Company Tied to Mormon Sect Denies Affiliation With Troubled Predecessor

Compound of former Fundamental Church of Jesus Christ of Latter-Day Saints leader Warren Jeffs, in Colorado City, Arizona.

DENVER (CN) – A Utah company asked a 10th Circuit panel Wednesday to reject a judge’s finding that it is a successor to Paragon Contractors, a company with numerous Department of Labor violations and ties to Mormon sect leader Warren Jeffs.

This case began when the Department of Labor fined Paragon for using 1,400 child laborers on a pecan farm from 2012 to 2013, a fine upheld by the 10th Circuit in 2018. The department also filed for contempt citing a 2007 warning against using child labor.

In May 2015, the Labor Department also fined Warren Jeffs’ brother Bishop Lyle Jeffs, who headed day-to-day operations, and Paragon $1.9 million. The brothers belong to the Fundamental Church of Jesus Christ of Latter-Day Saints, one of the largest splinter groups of the Mormon church formed after its founders were excommunicated for refusing to stop practicing polygamy.

After a federal judge ordered Paragon and its president Brian Jessop to pay the children $200,000 for their work, the company appealed to the 10th Circuit claiming the children were volunteers who picked the pecans for pleasure – not employees who expected to be paid. The court denied this argument in 2018.

Since Par 2 was formed by Paragon’s former employees, performed similar work for similar clients, and at one point shared office space, the lower court judge named it a successor in liability should Paragon fail to pay $3 million in lost wages and penalties – a lineage Par 2 says violates its right to due process.

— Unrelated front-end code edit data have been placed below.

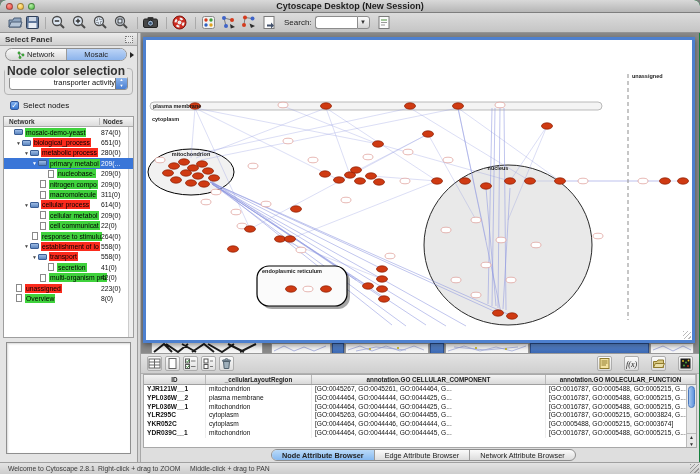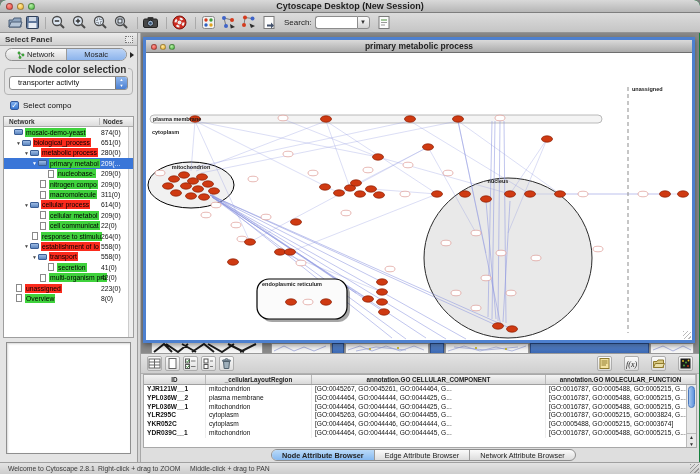--- a/index.html
+++ b/index.html
@@ -439,14 +439,6 @@
         </div>
 
         <div class="iframe">
-          <div class="if-titlebar">
-            <div class="if-lights">
-              <div class="if-light" style="background:radial-gradient(circle at 35% 30%, #ff9a92, #e8443a);"></div>
-              <div class="if-light" style="background:radial-gradient(circle at 35% 30%, #ffe9a0, #f0b32a);"></div>
-              <div class="if-light" style="background:radial-gradient(circle at 35% 30%, #b8f0a8, #47b83c);"></div>
-            </div>
-            <div class="if-title">primary metabolic process</div>
-          </div>
           <svg id="net" viewBox="0 0 546 287">
               <rect x="4" y="62" width="452" height="8" rx="4" fill="#f4f4f4" stroke="#a9a9a9" stroke-width="0.8"></rect>
               <ellipse cx="45" cy="132" rx="43" ry="23" fill="#f1f1f1" stroke="#000" stroke-width="1"></ellipse>

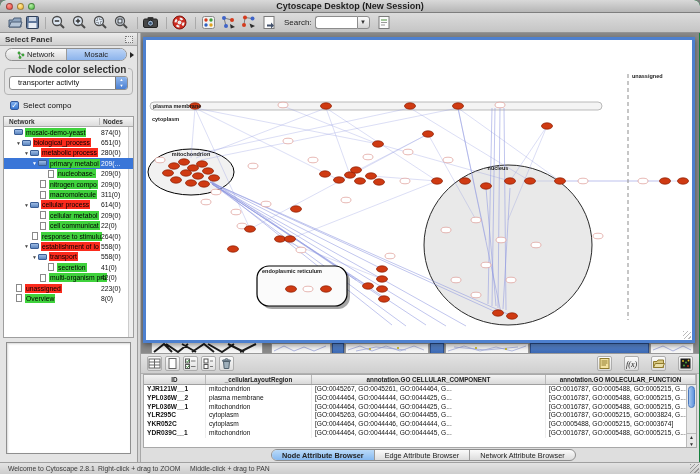--- a/index.html
+++ b/index.html
@@ -47,7 +47,7 @@
 
   
   .groupbox { position:relative; margin:5px 4px 2px 4px; border:1px solid #b5b5b5; border-radius:4px; padding:7px 4px 4px 4px; }
-  .groupbox .legend { position:absolute; top:-5px; left:21px; background:#e4e4e4; font-size:10px; font-weight:bold; color:#333; padding:0 2px; }
+  .groupbox .legend { position:absolute; top:-5px; left:0; background:#e4e4e4; font-size:12px; font-weight:bold; color:#333; padding:0 2px; }
   .combo { display:flex; height:14px; border:1px solid #8f8f8f; border-radius:3px; overflow:hidden; background:#fff; }
   .combo .val { flex:1; font-size:7.5px; color:#111; line-height:12px; padding-left:8px; }
   .combo .stepper { width:12px; background:linear-gradient(#8fb7ee,#4a7fd2); color:#fff; font-size:4px; line-height:6px; text-align:center; border-left:1px solid #777; }

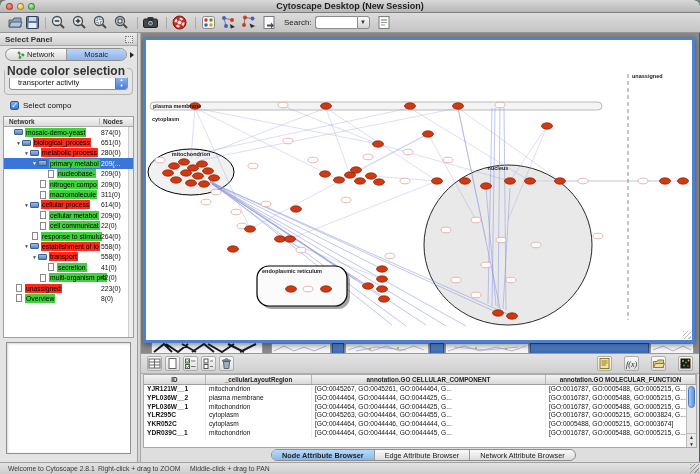--- a/index.html
+++ b/index.html
@@ -49,7 +49,7 @@
   .groupbox { position:relative; margin:5px 4px 2px 4px; border:1px solid #b5b5b5; border-radius:4px; padding:7px 4px 4px 4px; }
   .groupbox .legend { position:absolute; top:-5px; left:0; background:#e4e4e4; font-size:12px; font-weight:bold; color:#333; padding:0 2px; }
   .combo { display:flex; height:14px; border:1px solid #8f8f8f; border-radius:3px; overflow:hidden; background:#fff; }
-  .combo .val { flex:1; font-size:7.5px; color:#111; line-height:12px; padding-left:8px; }
+  .combo .val { flex:1; font-size:7.5px; color:#111; line-height:12px; padding-left:8px;text-align:right; }
   .combo .stepper { width:12px; background:linear-gradient(#8fb7ee,#4a7fd2); color:#fff; font-size:4px; line-height:6px; text-align:center; border-left:1px solid #777; }
   .checkbox-row { display:flex; align-items:center; gap:4px; padding:4px 8px 4px 10px; }
   .cb { width:9px; height:9px; border:1px solid #35599a; border-radius:2px; background:linear-gradient(#7fb0ef,#3a78d3); color:#fff; font-size:8px; line-height:8px; text-align:center; }

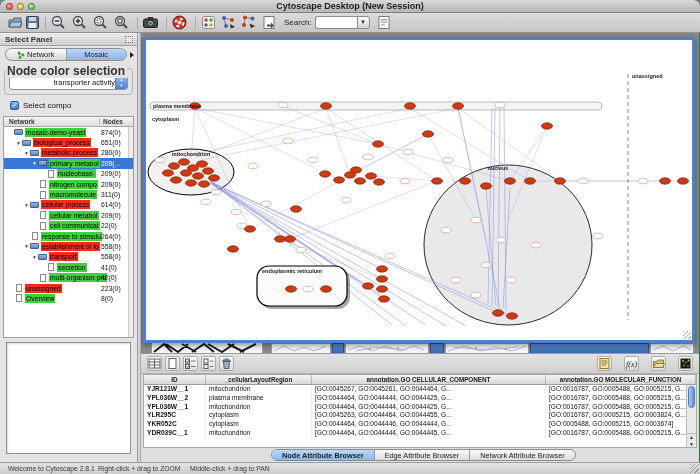--- a/index.html
+++ b/index.html
@@ -282,7 +282,7 @@
 
       <div class="checkbox-row">
         <div class="cb">✓</div>
-        <div class="cb-label">Select compo</div>
+        <div class="cb-label">Select nodes</div>
       </div>
 
       <div class="tree-wrap">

“We learned about this when we appeared on a motion for contempt, so we argue we were improperly brought into a case that has been pending for x amount of years,” argued attorney Jeffrey Matura, with Scottsdale firm Barrett & Batura, on behalf of Par 2.

While Par 2 is not currently being held liable for Paragon’s actions, Matura worries that unless contested the assumption of successorship may have adverse impacts down the road.

Paragon attorney Rick Sutherland of Salt Lake City firm Jackson Lewis also underscored this point.

“Par 2 intervened at the last minute in an attempt to untangle themselves. The evidentiary hearing was a trial by ambush,” Sutherland said.

Sutherland’s argument prompted Obama-appointed U.S. Circuit Judge Scott Matheson Jr. to question why he was in court if he represents the suspected parent company.

“I’m here on the legal principle of co-mingling,” Sutherland explained.

Despite the two companies’ close working relationship, U.S. Circuit Judge Harris Harts – a George W. Bush appointee – acknowledged Par 2’s concerns.

“Their concern is in having to pay this judgment against Paragon. I think Par 2 has a legitimate concern in having been considered a successor,” Hartz said.

And attorneys representing the Department of Labor did little to ease that concern.

“We wouldn’t argue they’re a successor in every context,” said Erin Mohan from the Office of the Solicitor General. “But we would be able to easily prove they are a successor in the pecan case. We’re also not conceding that there wouldn’t be a proceeding against them in the future.”

But since no property has been seized, Mohan said, Par 2’s due process claim is premature.

“This is all really academic,” agreed U.S. Circuit Judge Carlos Lucero, appointed by Bill Clinton. “It seems to me if Paragon intends to pay its judgment, Par 2 has nothing to worry about it. If tomorrow proceedings are instituted to force Par 2 to pay, then you can raise all these claims in trial court and back up to us,” Lucero said.

The panel did not indicate when it will rule.